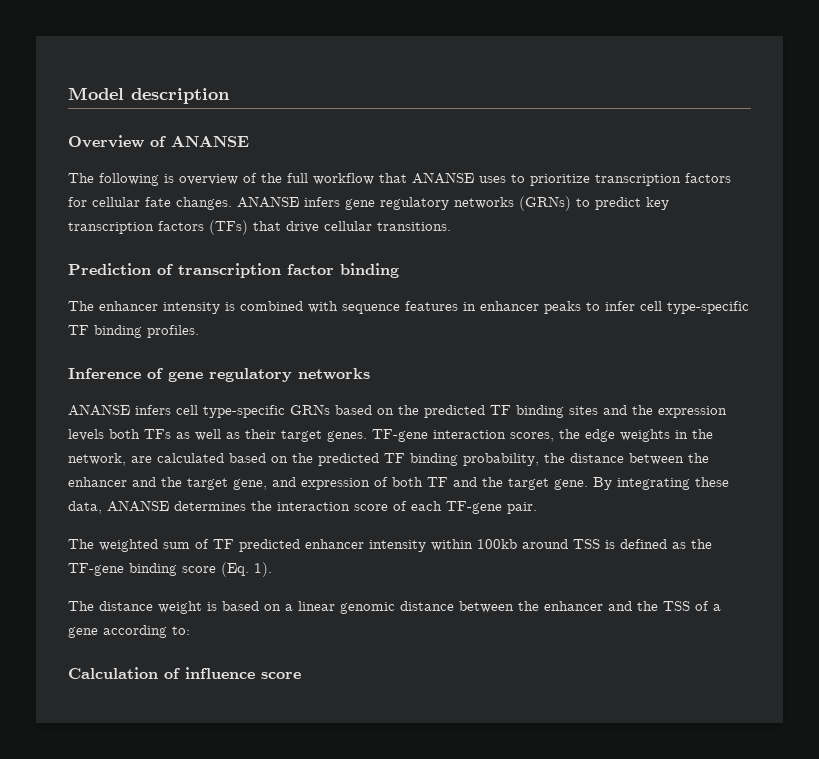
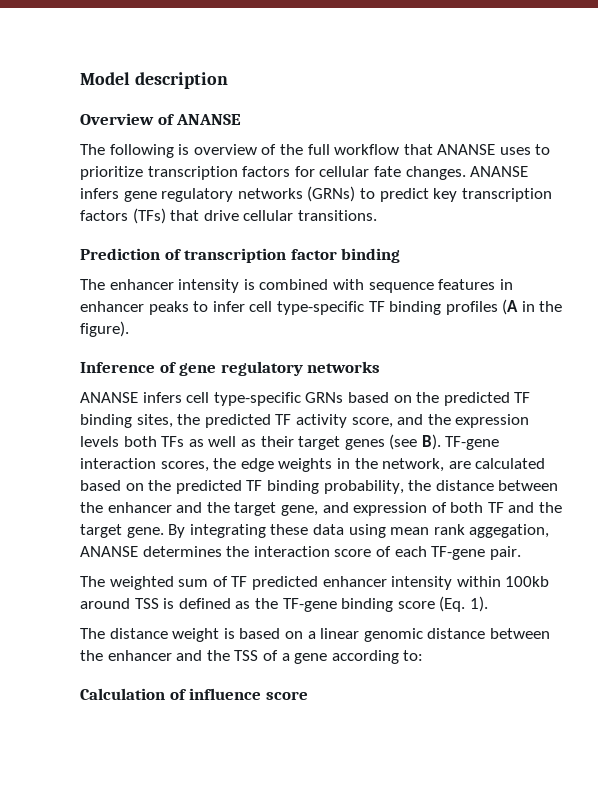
[147,325,199,338] profiles. -> [445,299,563,315] [80,321,129,337] profiles (A in the figure).
[569,406,598,415] sites -> [136,414,393,428] sites, the predicted TF activity score,
[327,431,367,442] genes. -> [344,434,441,450] genes (see B).
[68,501,102,514] data, -> [312,524,550,538] data using mean rank aggegation,

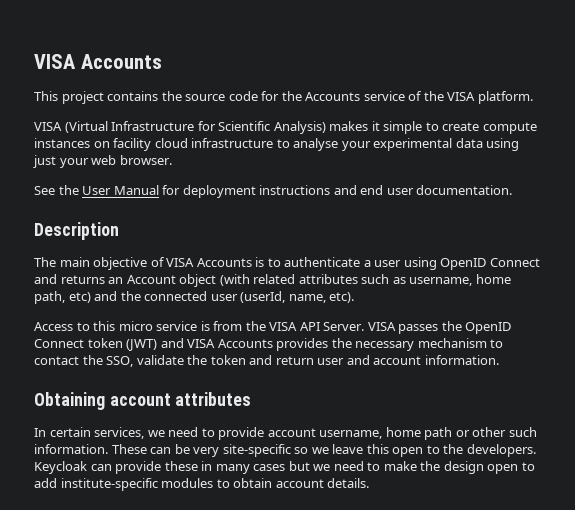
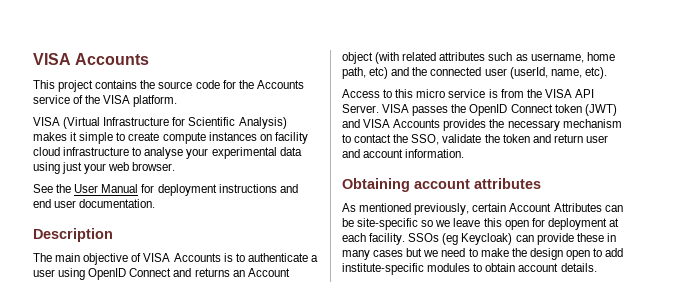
[34,427,537,440] [34,444,147,454] In certain services, we need to provide account username, home path or other such information. These -> [342,203,602,215] As mentioned previously, certain Account Attributes
[193,447,220,457] very -> (354, 222) none
[426,444,536,457] [34,461,87,474] to the developers. Keycloak -> [531,218,619,230] [342,233,513,245] for deployment at each facility. SSOs (eg Keycloak)

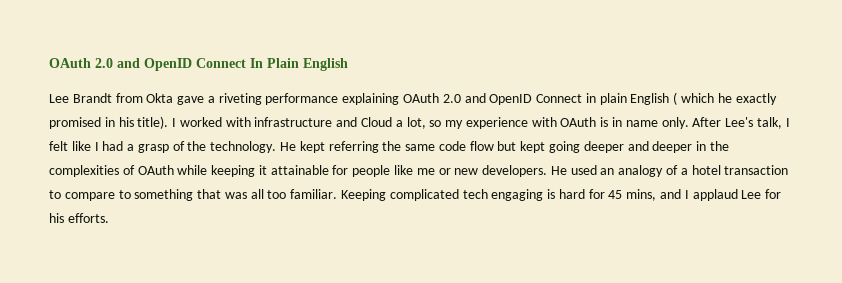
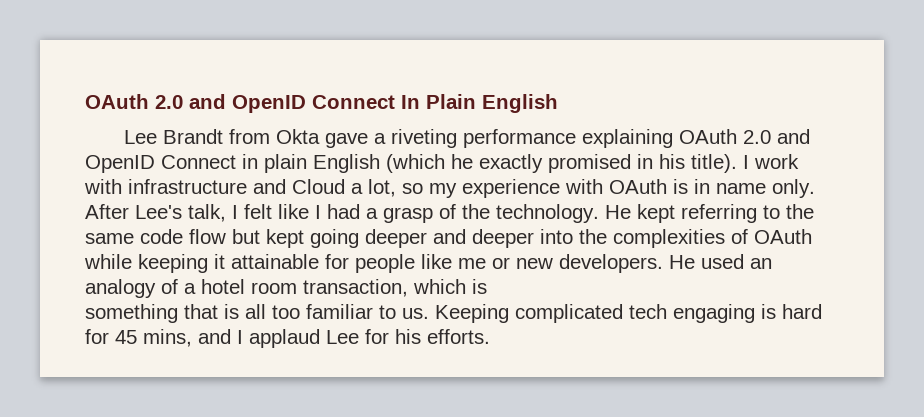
[673,92,715,105] ( which -> [386,154,445,173] (which
[179,117,222,127] worked -> [754,154,799,169] work
(379, 147) none -> [763,205,780,219] to
[696,141,707,151] in -> [540,229,573,244] into
[724,165,789,175] [49,190,131,201] transaction to compare to -> [251,279,487,297] room transaction, which is //
[224,192,247,199] was -> [224,304,239,319] is
[290,189,338,199] familiar. -> [306,304,429,319] familiar to us.

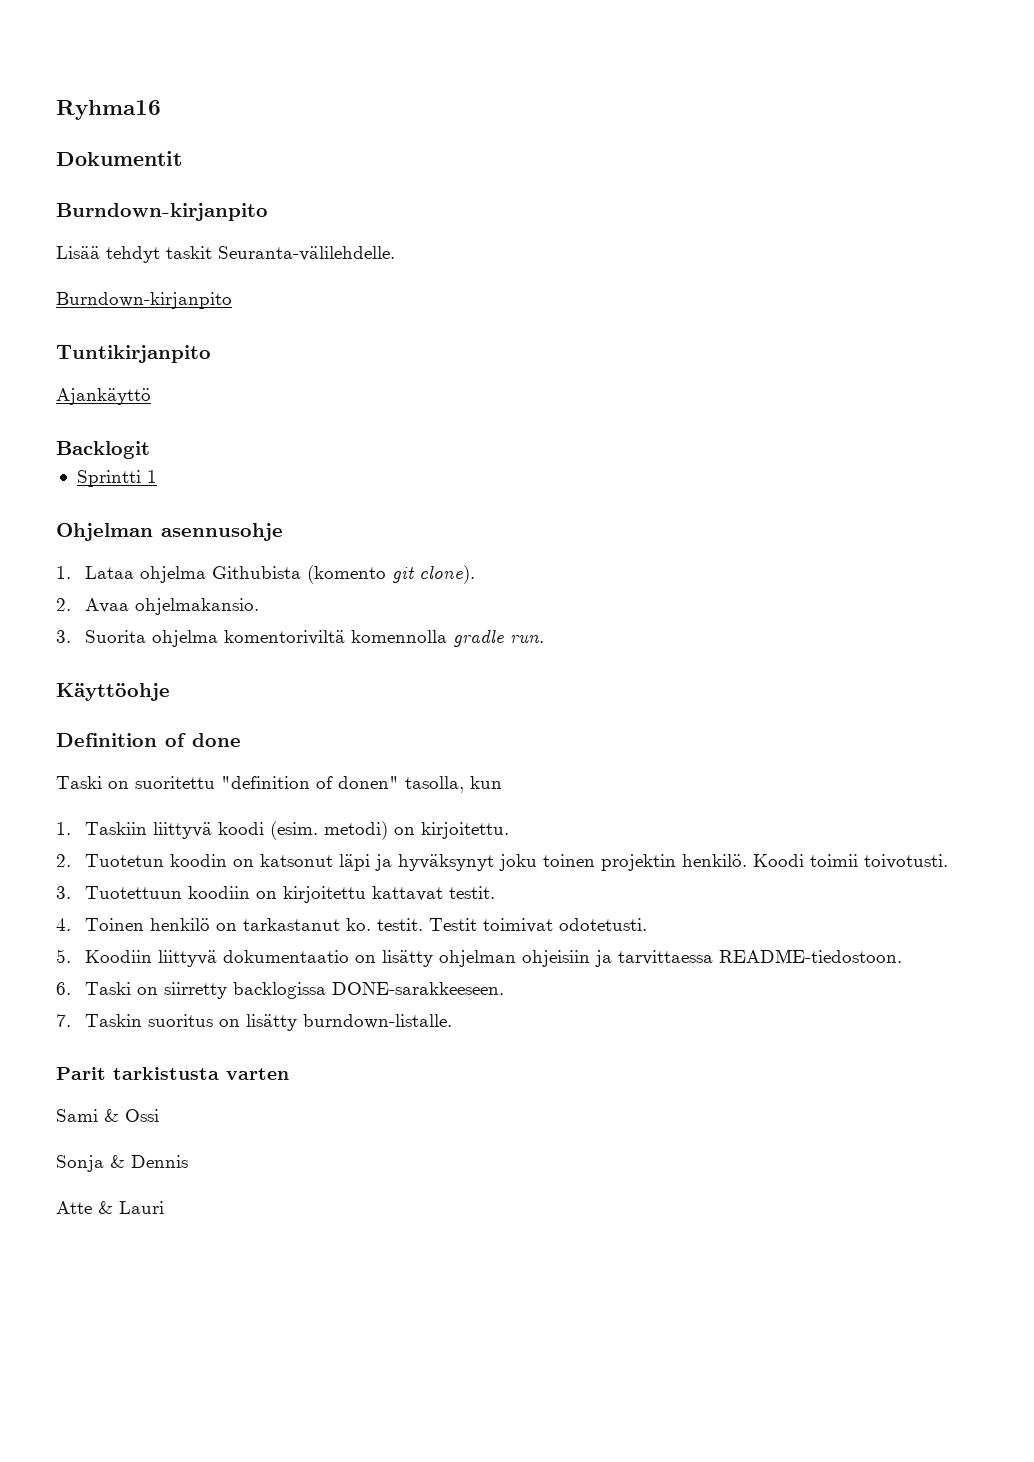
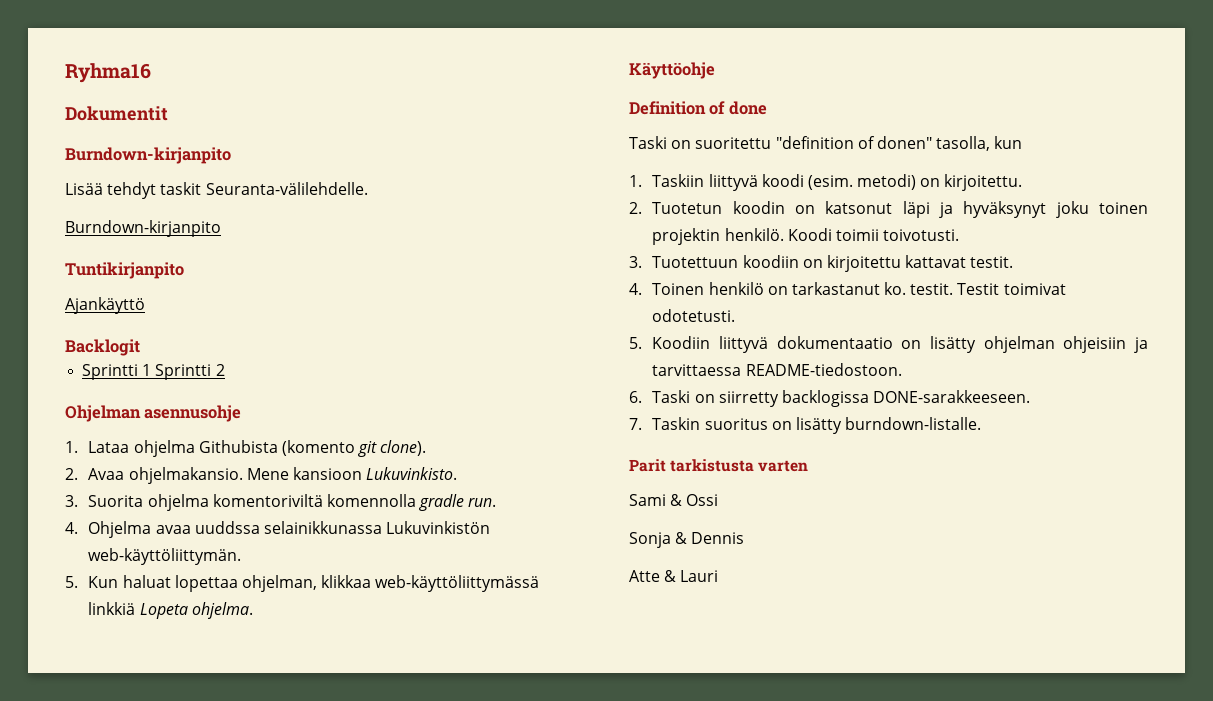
(157, 476) none -> [155,364,225,380] Sprintti 2
(259, 606) none -> [246,467,458,480] Mene kansioon Lukuvinkisto.
(544, 638) none -> [65,521,491,538] [88,548,242,565] [65,575,540,592] [88,602,253,619] // 4. Ohjelma avaa uuddssa selainikkunassa Lukuvinkistön web-käyttöliittymän. // 5. Kun haluat lopettaa ohjelman, klikkaa web-käyttöliittymässä linkkiä Lopeta ohjelma.

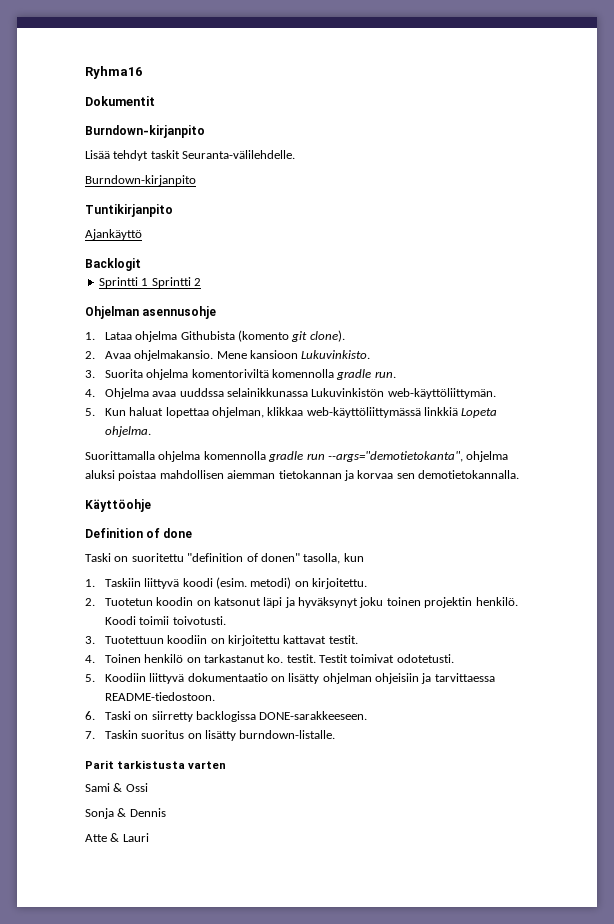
(253, 610) none -> [85,451,509,462] [85,470,519,481] // Suorittamalla ohjelma komennolla gradle run --args="demotietokanta", ohjelma aluksi poistaa mahdollisen aiemman tietokannan ja korvaa sen demotietokannalla.

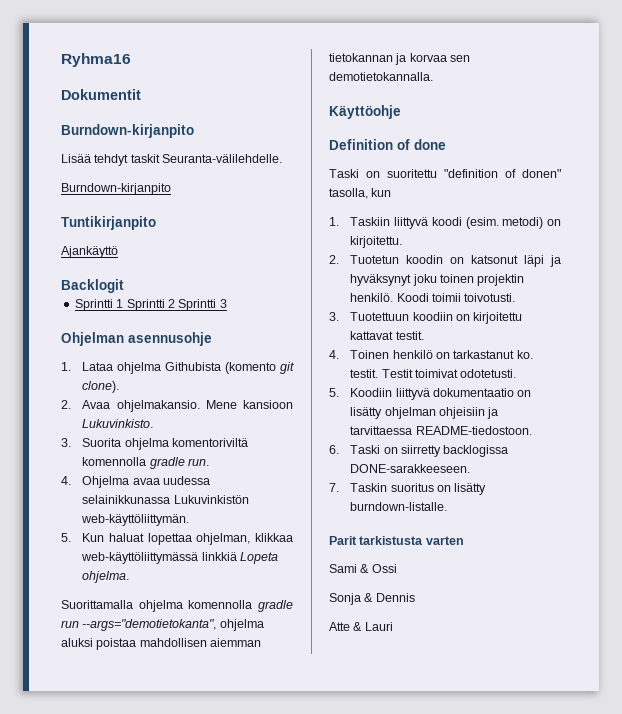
(201, 282) none -> [178,299,227,311] Sprintti 3
[179,388,224,397] uuddssa -> [163,476,211,485] uudessa

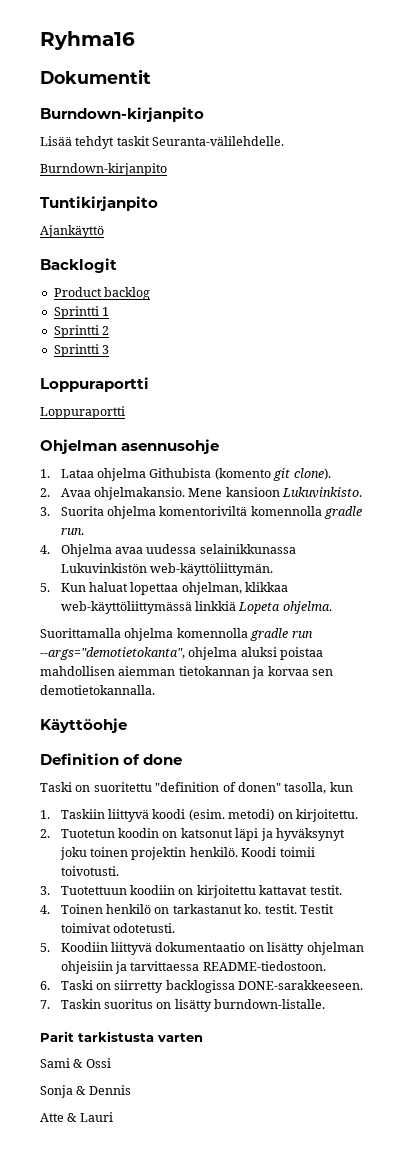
(124, 286) none -> [53,287,151,300] // Product backlog
(124, 303) none -> (110, 311) //
(175, 303) none -> (110, 330) //
(227, 303) none -> [40,377,149,392] [40,406,125,419] // Loppuraportti // Loppuraportti

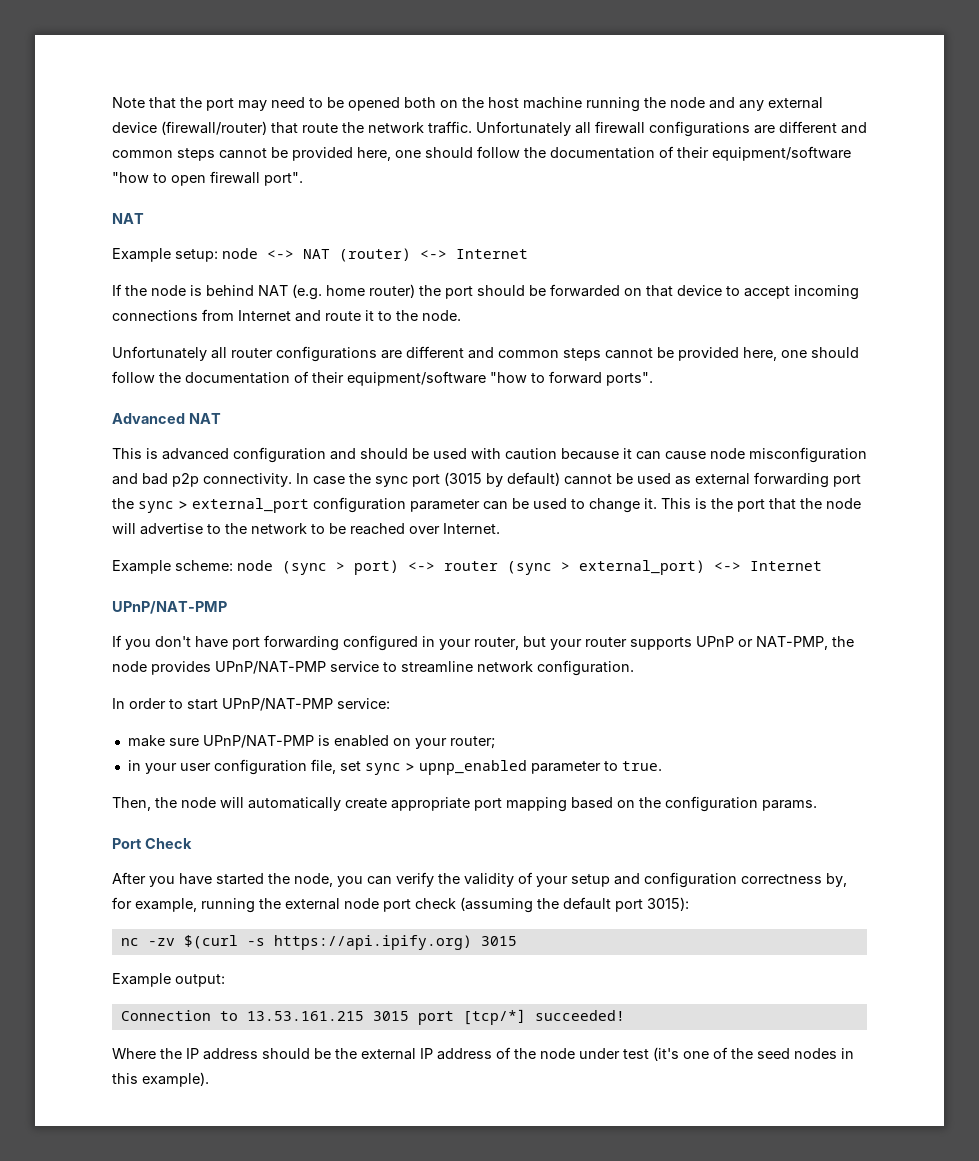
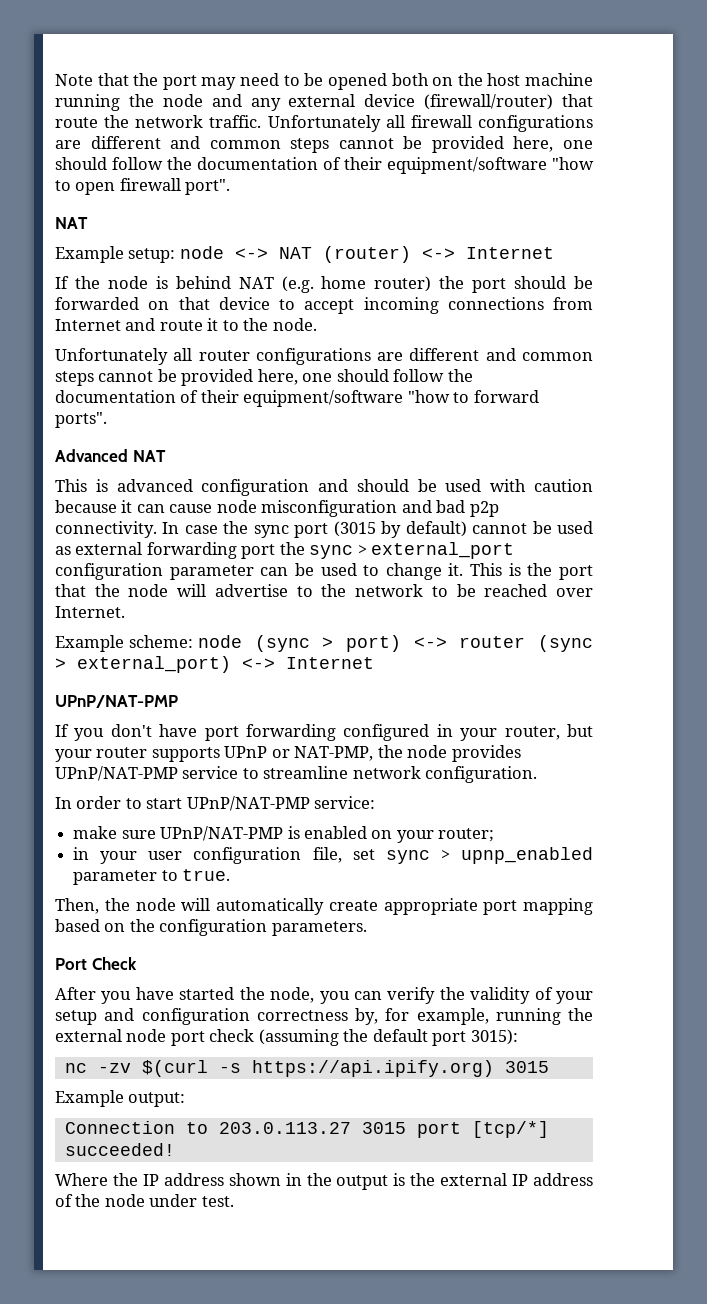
[762,800,817,811] params. -> [271,921,367,936] parameters.
[246,1011,364,1021] 13.53.161.215 -> [218,1122,351,1134] 203.0.113.27
[262,1048,331,1059] should be -> [228,1173,406,1190] shown in the output is
[623,1047,854,1061] [112,1072,209,1087] test (it's one of the seed nodes in this example). -> [201,1196,234,1207] test.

#### [Work to complete]
Your output should consist solely of the lines from the line containing "[426,444,536,457] [34,461,87,474] to" through the last line of the entries, verbatim, minus any pictures.

#### [Answer to the problem]
[426,444,536,457] [34,461,87,474] to the developers. Keycloak -> [531,218,619,230] [342,233,513,245] for deployment at each facility. SSOs (eg Keycloak)

[673,92,715,105] ( which -> [386,154,445,173] (which
[179,117,222,127] worked -> [754,154,799,169] work
(379, 147) none -> [763,205,780,219] to
[696,141,707,151] in -> [540,229,573,244] into
[724,165,789,175] [49,190,131,201] transaction to compare to -> [251,279,487,297] room transaction, which is //
[224,192,247,199] was -> [224,304,239,319] is
[290,189,338,199] familiar. -> [306,304,429,319] familiar to us.

(157, 476) none -> [155,364,225,380] Sprintti 2
(259, 606) none -> [246,467,458,480] Mene kansioon Lukuvinkisto.
(544, 638) none -> [65,521,491,538] [88,548,242,565] [65,575,540,592] [88,602,253,619] // 4. Ohjelma avaa uuddssa selainikkunassa Lukuvinkistön web-käyttöliittymän. // 5. Kun haluat lopettaa ohjelman, klikkaa web-käyttöliittymässä linkkiä Lopeta ohjelma.

(253, 610) none -> [85,451,509,462] [85,470,519,481] // Suorittamalla ohjelma komennolla gradle run --args="demotietokanta", ohjelma aluksi poistaa mahdollisen aiemman tietokannan ja korvaa sen demotietokannalla.

(201, 282) none -> [178,299,227,311] Sprintti 3
[179,388,224,397] uuddssa -> [163,476,211,485] uudessa

(124, 286) none -> [53,287,151,300] // Product backlog
(124, 303) none -> (110, 311) //
(175, 303) none -> (110, 330) //
(227, 303) none -> [40,377,149,392] [40,406,125,419] // Loppuraportti // Loppuraportti

[762,800,817,811] params. -> [271,921,367,936] parameters.
[246,1011,364,1021] 13.53.161.215 -> [218,1122,351,1134] 203.0.113.27
[262,1048,331,1059] should be -> [228,1173,406,1190] shown in the output is
[623,1047,854,1061] [112,1072,209,1087] test (it's one of the seed nodes in this example). -> [201,1196,234,1207] test.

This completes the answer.